What Happened
At its May 14, 2026 meeting, the State Bar of California Board of Trustees approved the standards that establish Privacy Law as a recognized specialty under the State Bar’s Legal Specialization Program. It is the first new specialty the Bar has added in more than twenty years. The standards take effect on January 1, 2027, when the Legal Specialization Program will begin accepting applications for certification as a Privacy Law Specialist. Certified specialists will be permitted to hold themselves out as such in marketing and communications, joining the existing certified-specialist categories (appellate, criminal, family, immigration and nationality, taxation, estate planning/trust and probate, workers’ compensation, franchise and distribution, and legal malpractice law).
How an Attorney Becomes Certified
From January 1, 2027 forward, the standard pathway requires four pieces, all measured against the five years preceding the application:
- Task-based experience. A minimum of 100 points across fifteen qualifying task categories, with point caps designed to require diverse exposure across the field. The categories include regulatory-compliance counseling (cap of 35 points), contract drafting and negotiation (35), privacy due diligence in transactions (35), incident-response work (35), and privacy litigation representation (cap of 65, reflecting the time involvement litigation matters typically require). Most individual matters earn five points.
- Education.
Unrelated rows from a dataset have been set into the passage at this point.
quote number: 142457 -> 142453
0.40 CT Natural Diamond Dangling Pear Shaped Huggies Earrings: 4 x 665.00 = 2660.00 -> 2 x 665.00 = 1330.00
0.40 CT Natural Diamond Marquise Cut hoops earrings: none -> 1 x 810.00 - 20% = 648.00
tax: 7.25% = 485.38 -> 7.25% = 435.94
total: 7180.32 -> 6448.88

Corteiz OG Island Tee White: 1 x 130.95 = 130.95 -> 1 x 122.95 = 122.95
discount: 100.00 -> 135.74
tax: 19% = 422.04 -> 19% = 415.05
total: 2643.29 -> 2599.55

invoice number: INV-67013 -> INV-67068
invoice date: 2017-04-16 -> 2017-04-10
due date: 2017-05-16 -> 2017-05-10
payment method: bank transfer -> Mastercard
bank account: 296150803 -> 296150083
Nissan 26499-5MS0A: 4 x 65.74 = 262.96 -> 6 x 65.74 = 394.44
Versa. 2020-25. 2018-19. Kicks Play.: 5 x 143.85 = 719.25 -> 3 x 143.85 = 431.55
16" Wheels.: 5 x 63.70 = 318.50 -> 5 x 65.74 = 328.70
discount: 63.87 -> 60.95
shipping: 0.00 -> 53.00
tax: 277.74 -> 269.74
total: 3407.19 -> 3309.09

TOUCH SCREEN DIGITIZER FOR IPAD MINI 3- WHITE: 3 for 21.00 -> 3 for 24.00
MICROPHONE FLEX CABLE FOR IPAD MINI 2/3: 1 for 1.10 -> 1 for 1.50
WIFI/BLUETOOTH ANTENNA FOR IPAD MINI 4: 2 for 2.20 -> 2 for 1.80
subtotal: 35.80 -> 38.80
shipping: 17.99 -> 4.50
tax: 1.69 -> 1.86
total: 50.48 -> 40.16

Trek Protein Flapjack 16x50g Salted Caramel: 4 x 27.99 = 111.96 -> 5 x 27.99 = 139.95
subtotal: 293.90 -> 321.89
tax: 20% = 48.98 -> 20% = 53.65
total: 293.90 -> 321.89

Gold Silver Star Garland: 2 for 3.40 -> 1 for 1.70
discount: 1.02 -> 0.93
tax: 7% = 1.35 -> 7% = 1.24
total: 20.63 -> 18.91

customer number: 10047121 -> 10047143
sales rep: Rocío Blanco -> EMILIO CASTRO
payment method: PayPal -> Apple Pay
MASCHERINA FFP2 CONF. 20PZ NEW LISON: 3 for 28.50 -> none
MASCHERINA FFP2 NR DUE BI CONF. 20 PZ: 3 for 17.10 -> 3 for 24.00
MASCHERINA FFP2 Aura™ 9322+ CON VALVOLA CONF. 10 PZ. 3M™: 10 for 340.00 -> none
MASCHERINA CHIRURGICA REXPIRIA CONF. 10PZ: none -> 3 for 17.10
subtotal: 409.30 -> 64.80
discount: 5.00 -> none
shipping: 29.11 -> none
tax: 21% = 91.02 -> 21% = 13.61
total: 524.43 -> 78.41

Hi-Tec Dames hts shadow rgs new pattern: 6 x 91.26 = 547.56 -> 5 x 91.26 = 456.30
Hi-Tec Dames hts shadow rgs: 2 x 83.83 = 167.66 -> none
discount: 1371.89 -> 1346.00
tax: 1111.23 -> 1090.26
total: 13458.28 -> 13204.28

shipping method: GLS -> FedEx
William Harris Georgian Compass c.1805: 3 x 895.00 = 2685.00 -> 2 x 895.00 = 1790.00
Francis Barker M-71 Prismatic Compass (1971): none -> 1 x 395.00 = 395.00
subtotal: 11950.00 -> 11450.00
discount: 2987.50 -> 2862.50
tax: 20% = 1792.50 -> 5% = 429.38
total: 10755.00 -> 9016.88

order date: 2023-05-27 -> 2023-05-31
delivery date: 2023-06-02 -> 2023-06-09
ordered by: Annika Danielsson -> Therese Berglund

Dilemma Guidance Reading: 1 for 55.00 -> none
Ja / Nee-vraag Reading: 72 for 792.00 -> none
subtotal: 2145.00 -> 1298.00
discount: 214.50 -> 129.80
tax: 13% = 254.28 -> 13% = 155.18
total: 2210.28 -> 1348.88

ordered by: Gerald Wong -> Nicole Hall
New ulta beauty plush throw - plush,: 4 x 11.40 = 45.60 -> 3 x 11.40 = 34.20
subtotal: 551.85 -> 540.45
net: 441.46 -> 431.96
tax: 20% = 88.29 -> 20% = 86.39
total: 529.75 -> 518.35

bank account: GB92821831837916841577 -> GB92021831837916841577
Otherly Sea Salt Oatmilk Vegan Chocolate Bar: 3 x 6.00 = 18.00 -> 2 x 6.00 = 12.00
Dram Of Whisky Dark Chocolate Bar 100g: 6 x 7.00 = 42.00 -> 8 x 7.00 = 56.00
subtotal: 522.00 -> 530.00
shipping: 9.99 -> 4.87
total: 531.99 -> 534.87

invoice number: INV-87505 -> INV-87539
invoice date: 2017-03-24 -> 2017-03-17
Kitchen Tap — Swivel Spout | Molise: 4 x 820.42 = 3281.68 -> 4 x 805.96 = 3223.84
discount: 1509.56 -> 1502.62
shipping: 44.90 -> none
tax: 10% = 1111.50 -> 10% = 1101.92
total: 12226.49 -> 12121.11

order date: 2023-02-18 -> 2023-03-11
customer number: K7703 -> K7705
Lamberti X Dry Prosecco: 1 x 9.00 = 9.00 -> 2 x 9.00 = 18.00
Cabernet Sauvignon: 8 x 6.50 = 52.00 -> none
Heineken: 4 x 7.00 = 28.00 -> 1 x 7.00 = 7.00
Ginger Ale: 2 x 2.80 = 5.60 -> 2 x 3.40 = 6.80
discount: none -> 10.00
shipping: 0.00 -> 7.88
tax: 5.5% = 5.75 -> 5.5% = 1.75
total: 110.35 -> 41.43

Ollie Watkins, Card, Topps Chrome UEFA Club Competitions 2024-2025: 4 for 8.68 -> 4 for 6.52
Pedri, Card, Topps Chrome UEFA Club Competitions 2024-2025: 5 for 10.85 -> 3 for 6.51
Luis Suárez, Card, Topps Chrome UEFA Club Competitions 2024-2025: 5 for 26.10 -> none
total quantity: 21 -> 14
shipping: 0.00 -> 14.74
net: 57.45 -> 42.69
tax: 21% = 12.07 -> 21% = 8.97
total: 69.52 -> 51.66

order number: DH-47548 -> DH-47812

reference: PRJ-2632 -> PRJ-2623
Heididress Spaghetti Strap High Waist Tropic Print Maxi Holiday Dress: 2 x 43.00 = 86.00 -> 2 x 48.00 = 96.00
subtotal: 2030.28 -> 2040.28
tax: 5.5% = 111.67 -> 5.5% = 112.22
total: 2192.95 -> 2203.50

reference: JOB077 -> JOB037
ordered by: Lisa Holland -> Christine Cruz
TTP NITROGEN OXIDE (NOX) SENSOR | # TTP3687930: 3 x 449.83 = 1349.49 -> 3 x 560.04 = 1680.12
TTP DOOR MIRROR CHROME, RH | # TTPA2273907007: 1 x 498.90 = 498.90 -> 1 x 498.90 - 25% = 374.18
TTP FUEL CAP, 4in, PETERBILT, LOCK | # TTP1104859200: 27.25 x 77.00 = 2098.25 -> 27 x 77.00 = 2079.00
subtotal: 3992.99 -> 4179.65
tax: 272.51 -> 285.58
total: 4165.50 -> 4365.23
Forty-five hours of approved privacy-law-specific continuing legal education within the three years before application.
- Peer/client references. The standard pathway requires references attesting to the applicant’s substantial involvement in privacy law.
- Written exam. A specialization-specific written examination is required. The first administration is anticipated for October 2029.
The Two-Year Grandfather Window (Jan. 1, 2027 – Dec. 31, 2028)
For the first two calendar years that the program is open, an alternative pathway lets qualifying attorneys certify without sitting for the written exam. The trade-off is heavier experience and education requirements:
- 150 task-experience points in the five years preceding the application (50% more than the standard pathway).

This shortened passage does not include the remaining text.